J. Brit. Astron. Assoc., 107, 6, 1997, p. 304

Mars and the Development of Life

by Anders Hansson (2nd edition)

Wiley/Praxis, 1997. ISBN 0-471-96605-3 (hbk), 0-471-96606-1 (pbk). Pp xx + 198, £45.00/£19.99.)

reviewed by John H. Rogers

The question of life on Mars engages a wide range of scientific disciplines. It embraces questions of how life originated and evolved on Earth; what the early Earth and Mars were like; what Mars is composed of today, below the surface that we see; how microfossils or chemical traces can be identified; and how robots or humans might search for fossils or present-day life on Mars. The recent excitement about evidence for life in the Martian meteorite ALH84001 has illustrated just how difficult these questions can be, and is presumably the reason for the appearance of this book in its second edition, which includes the meteorite evidence. The author considers all these fields of science, and also the more speculative fields in which he is an enthusiast, 'biophysical' systems theory and nanotechnology.

As this book is aimed at a general audience of scientists, undergraduates, and space enthusiasts, most readers will need basic explanation of at least some of these disciplines. However, this is not what the author sets out to provide. Rather, he offers an extended essay on the possibilities. This does pose problems for readers. On first glance, the book looks admirably comprehensive, with numerous pictures and diagrams of all the right things - chemical structures, the terrain of Mars and Europa, climatic cycles, spacecraft past and future, and much more. Unfortunately there is often no thorough explanation of what is actually shown in the diagrams and tables reproduced from other publications. The text is only loosely related to them, and does not give a solid explanation of most of the topics. Instead it rambles around many things, often incoherently with frequent non-sequiturs and changes of subject. Even crucial topics such as the Viking biology experiments or the theory of the 'RNA world' are just briefly mentioned and commented on. Indeed I wonder if the author understands many of the topics himself. In discussing the origin of life, why does he need to cite a Nobel prize winner from long ago to make the basic point that enzymes are much more efficient than inorganic chemistry (p.37)? Why does he not give a coherent account of ribozymes (catalytic RNA molecules which are hypothesised to have been crucial to the origin of self-replication in the 'RNA world' stage of evolution; p.36)? And how can he imagine that virus-like organisms could have originated in isolation on Earth or on Mars (pp.44, 71), as the fundamental property of a virus is that it must parasitise a more complex organism in order to replicate? Some ideas offered are even more whimsical, such as that life emerged from Earth's oceans onto land because of reduced gravity caused by a change in our position in the galaxy (p.20)!
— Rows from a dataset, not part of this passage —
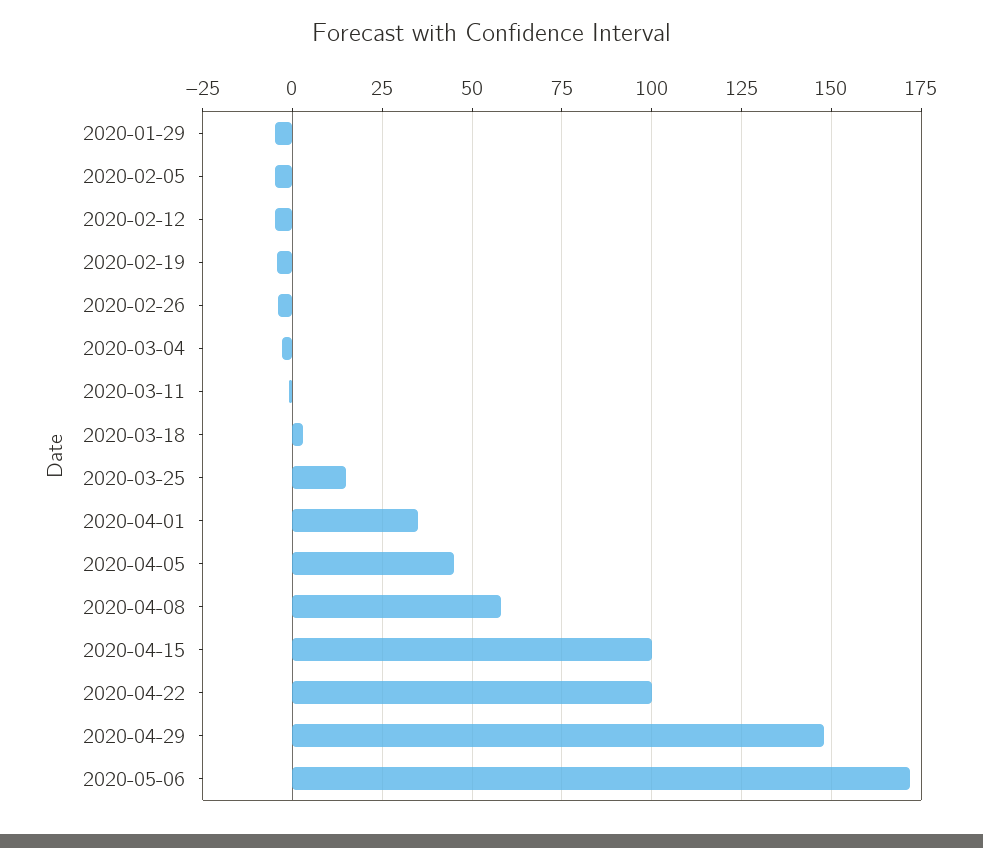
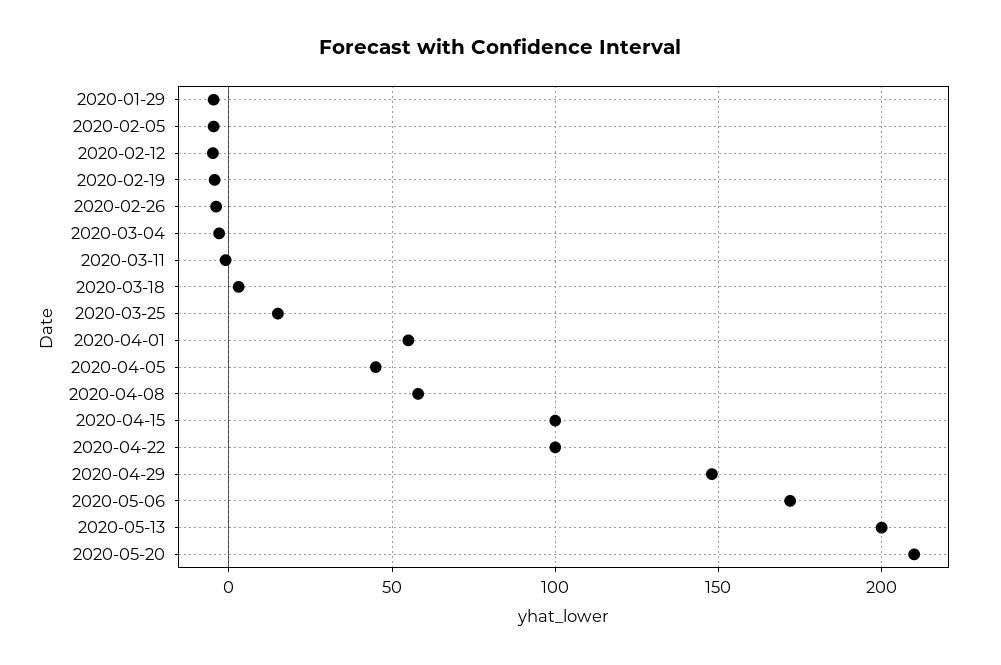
2020-04-01: 35 -> 55
2020-05-13: none -> 200
2020-05-20: none -> 210

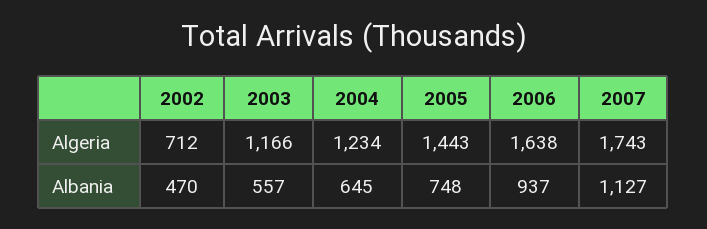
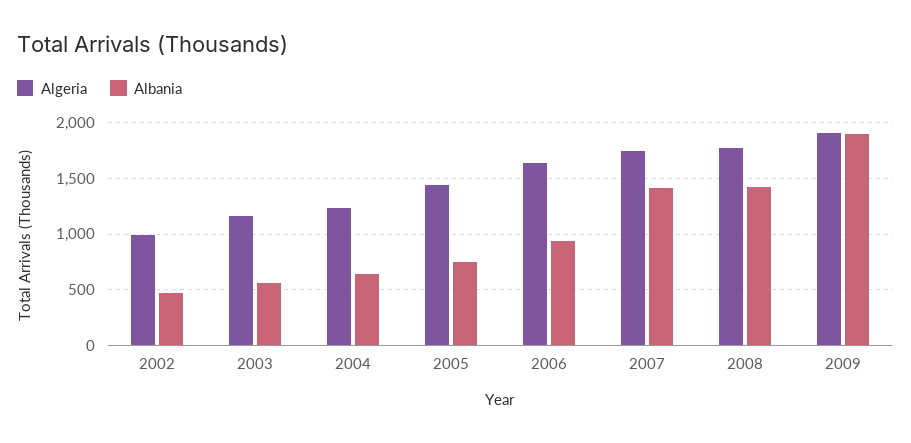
Algeria, 2002: 712 -> 1000
Albania, 2007: 1127 -> 1400
Algeria, 2008: none -> 1800
Albania, 2008: none -> 1400
Algeria, 2009: none -> 1900
Albania, 2009: none -> 1900

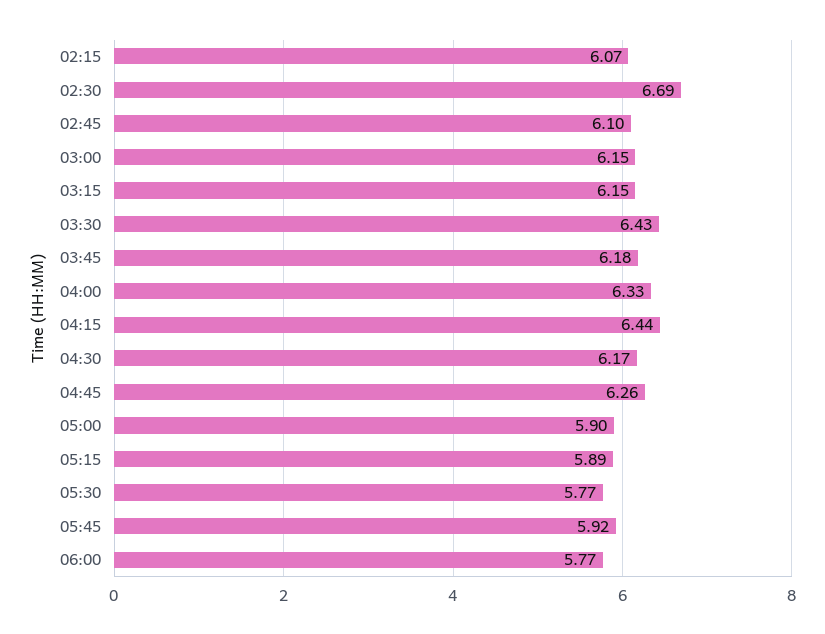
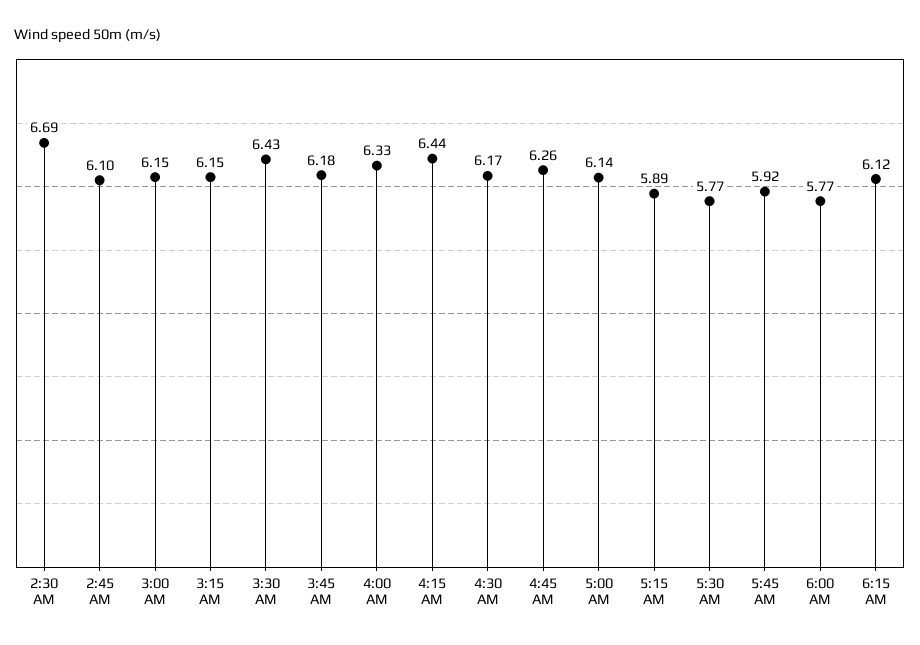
02:15: 6.07 -> none
05:00: 5.9 -> 6.14
6:15 AM: none -> 6.12

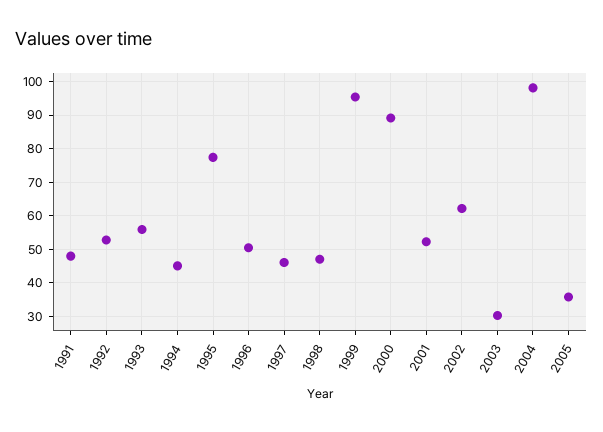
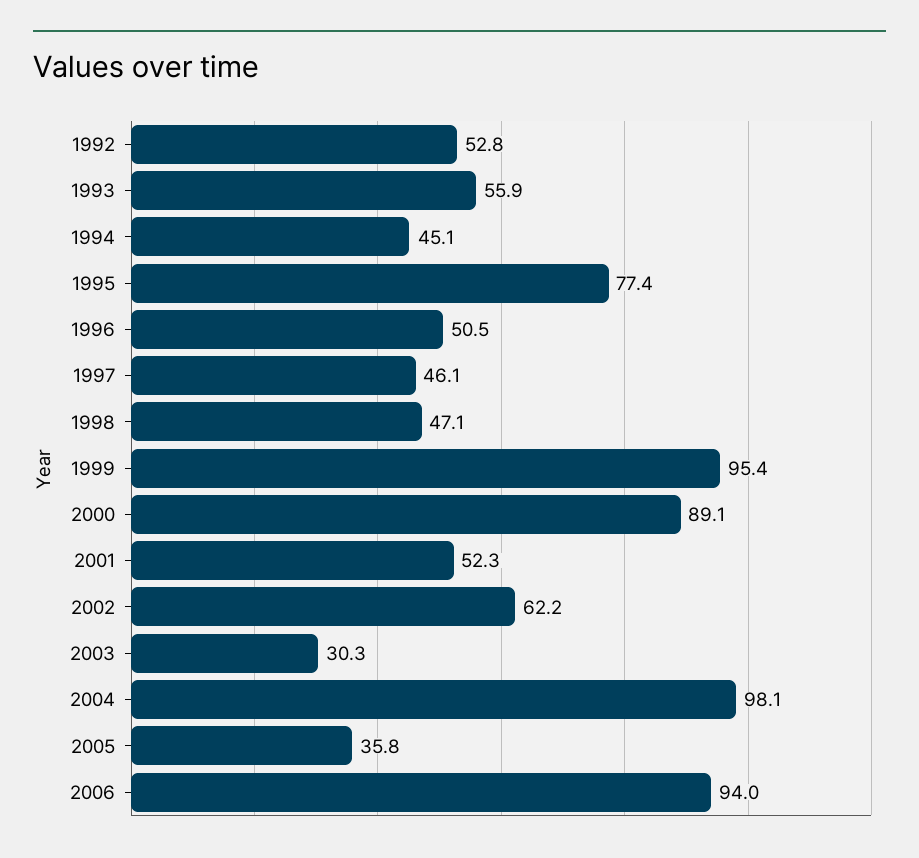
1991: 48 -> none
2006: none -> 94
The fields that were least familiar to this reviewer were the author's favourite ones of 'biophysics' and nanotechnology, so I waited for the author to convince me that they have real contributions to make. I never was convinced. His 'biophysics' seems to consist of abstract generalities about cycles and levels. The one example that is well established in the origin-of-life literature (Eigen's hypercycle model), characteristically, is mentioned but not explained, whereas the best conclusion the author can draw from this field of enquiry is that life involves cycles of replication of cells or organisms (p.45). Surely even laymen know this already. As for nanotechnology, there is a whole chapter with this title, but only 3 pages actually give an account of it, and these left the reviewer wondering how on Earth (let alone on Mars) the proposed miniature marvels could actually be achieved.

The final chapters discuss whether humans might sooner or later colonise and terraform Mars. But I do not think this book helps us very much along the road. It does not explain anything properly for someone who does not know that topic already, and does not have much that is original and important to say for anyone who does.


John Rogers is a lecturer at the University of Cambridge specialising in molecular neurobiology, with an interest in evolution. He is also Director of the BAA Jupiter Section.